# 1966 Dash Removal



## torpedo51 (Sep 8, 2009)

I can't seem to find a procedure for removing the 66 dash.

Can someone point me to a link or to another forum topic? I can't find anything.

Ultimately, I'm trying to take out the dash so that I can replace the harness, restore the dash face, and paint the steel dashboard.

Bonus points if you know the correct black color and where I can get it.

Thanks in advance.
TJ


----------



## Instg8ter (Sep 28, 2010)

order Pontiac GTO 1964-1972 Restoration guide, it is money well spent and you will use it often in your project for reference, and part #'s. the correct black is 60% gloss with the top of the dash being matte black for glare. dash pad is padded vinyl to match interior color.

http://s1098.photobucket.com/albums/g372/instg8ter/1966 Tempest/

Brian


----------



## torpedo51 (Sep 8, 2009)

Thanks for the tip on the manual. In the interim, I got the dashpad out - can anyone confirm this best guess:

1. Dash pad
2. Lower steering column
3. Remove dash screws
4. Speedo cable
5. Heater controls (?)
6. Tach wire
7. Harness bolts (taking out the wiring harness with the dash)
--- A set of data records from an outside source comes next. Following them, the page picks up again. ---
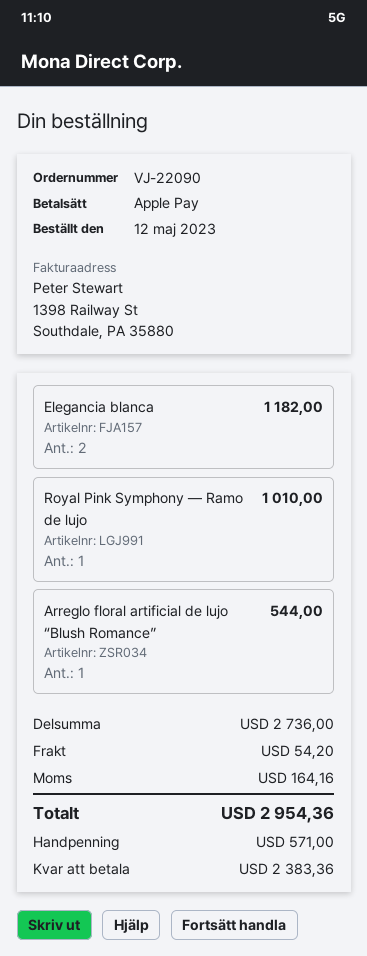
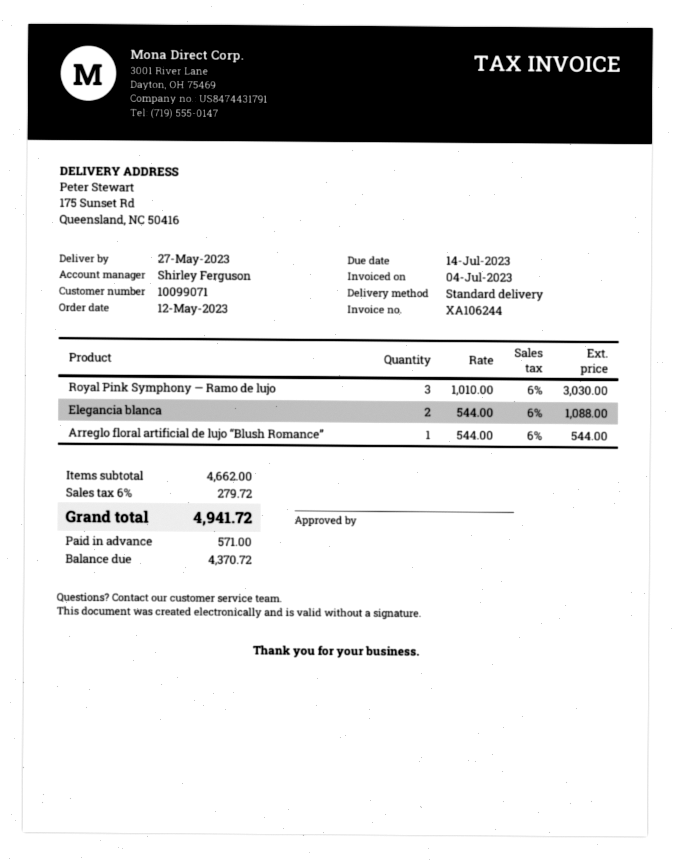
Elegancia blanca: 2 for 1182.00 -> 2 for 1088.00
Royal Pink Symphony — Ramo de lujo: 1 for 1010.00 -> 3 for 3030.00
subtotal: 2736.00 -> 4662.00
shipping: 54.20 -> none
tax: 164.16 -> 279.72
total: 2954.36 -> 4941.72
balance: 2383.36 -> 4370.72

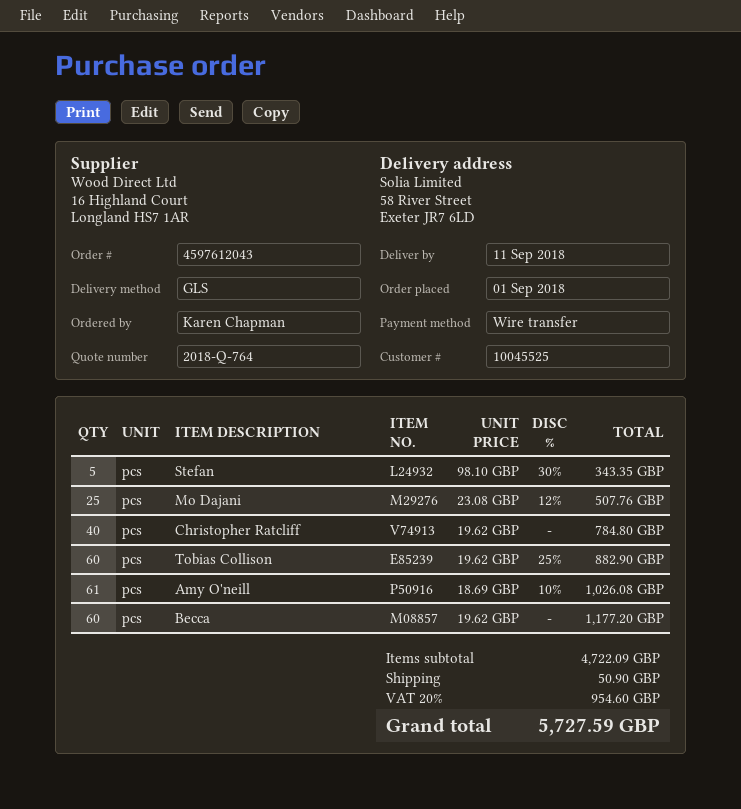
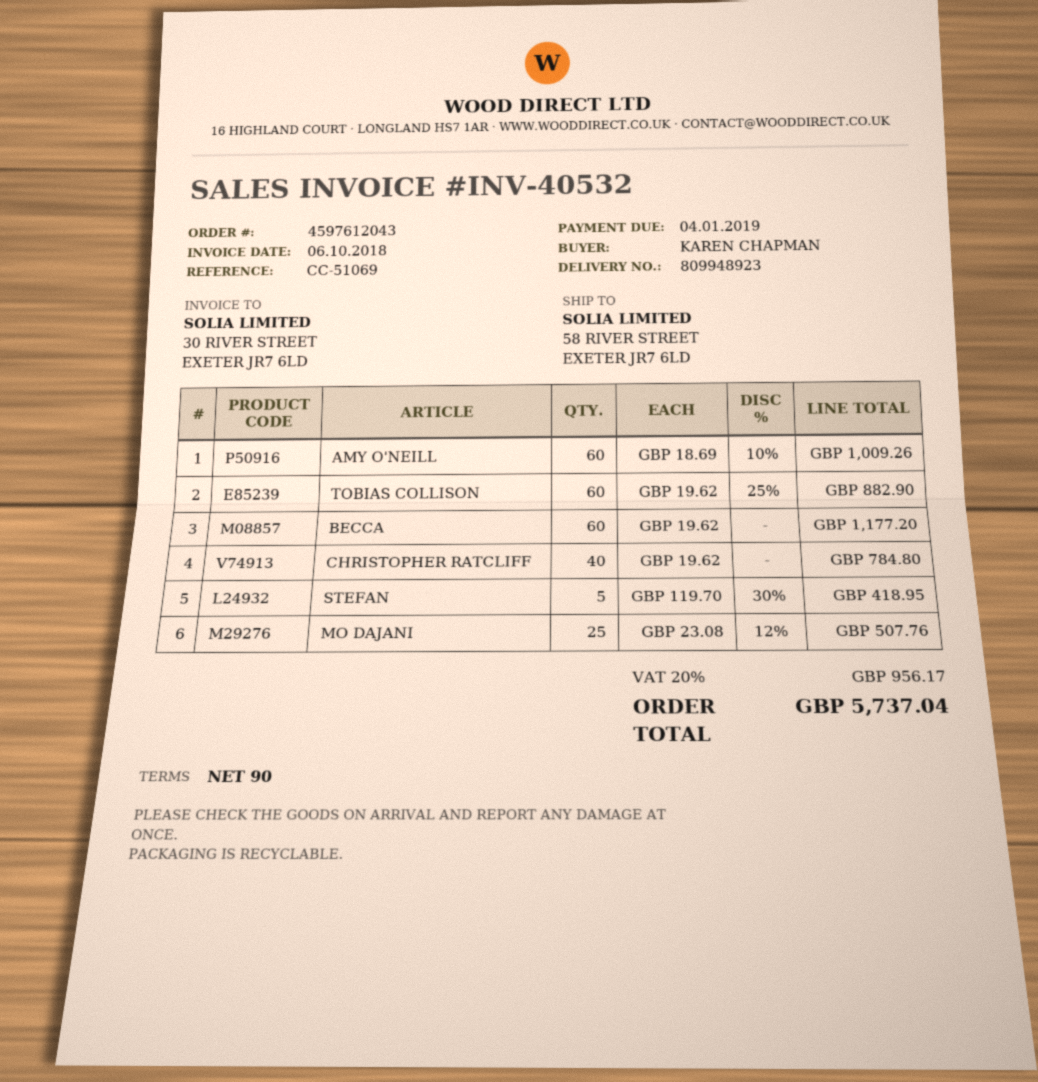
Stefan: 5 x 98.10 - 30% = 343.35 -> 5 x 119.70 - 30% = 418.95
Amy O'neill: 61 x 18.69 - 10% = 1026.08 -> 60 x 18.69 - 10% = 1009.26
shipping: 50.90 -> none
tax: 20% = 954.60 -> 20% = 956.17
total: 5727.59 -> 5737.04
Anything else? Do I need to remove the headlight switch first, or whatever?

Thanks


----------



## Eric Animal (Oct 28, 2007)

The headlight switch has a plug on the back. ALSO be careful with the plastic dash...they get real brittle with age!! Disconnect the heater control cables AT the HEATER BOX Eric


----------



## torpedo51 (Sep 8, 2009)

This isn't awesome. I keep finding more and more snags. There are more wires routed through the firewall, to the rear, and the dash still won't come out because its not free from something holding it near the back of the wiper or headlight switch... and the steering column can't go low enough to get out of the way.

I think I'm going to pull the column so I can see behind the dash. Ugh.


----------



## pontiac (Mar 6, 2011)

best to take it out with the wiring intact with the fuse panel. Therefore, must disconnect both wiring harnesses on the firewall side from the back of the fuse panel. Procedure is in factory service manual. Can be purchased as a reprint or on CD. Too many little items to discuss properly here. can't lower steering coln enough for dash to come out unless there is no steering wheel.


----------



## Eric Animal (Oct 28, 2007)

There is a small bracket that goes from the back of the instrument cluster (near the speedo) to the upper sheet metal on the fire wall....everyone misses this one!!!!!! If you remove the driver seat, 2 nuts and 2 bolts, from the floor and take the seat out, the job will be MUCH EASIER !!!.....:cheers E


----------



## lms1077 (Mar 19, 2014)

I wish i would have joined this forum before i yanked my dash out. I went through the exact insanity.


----------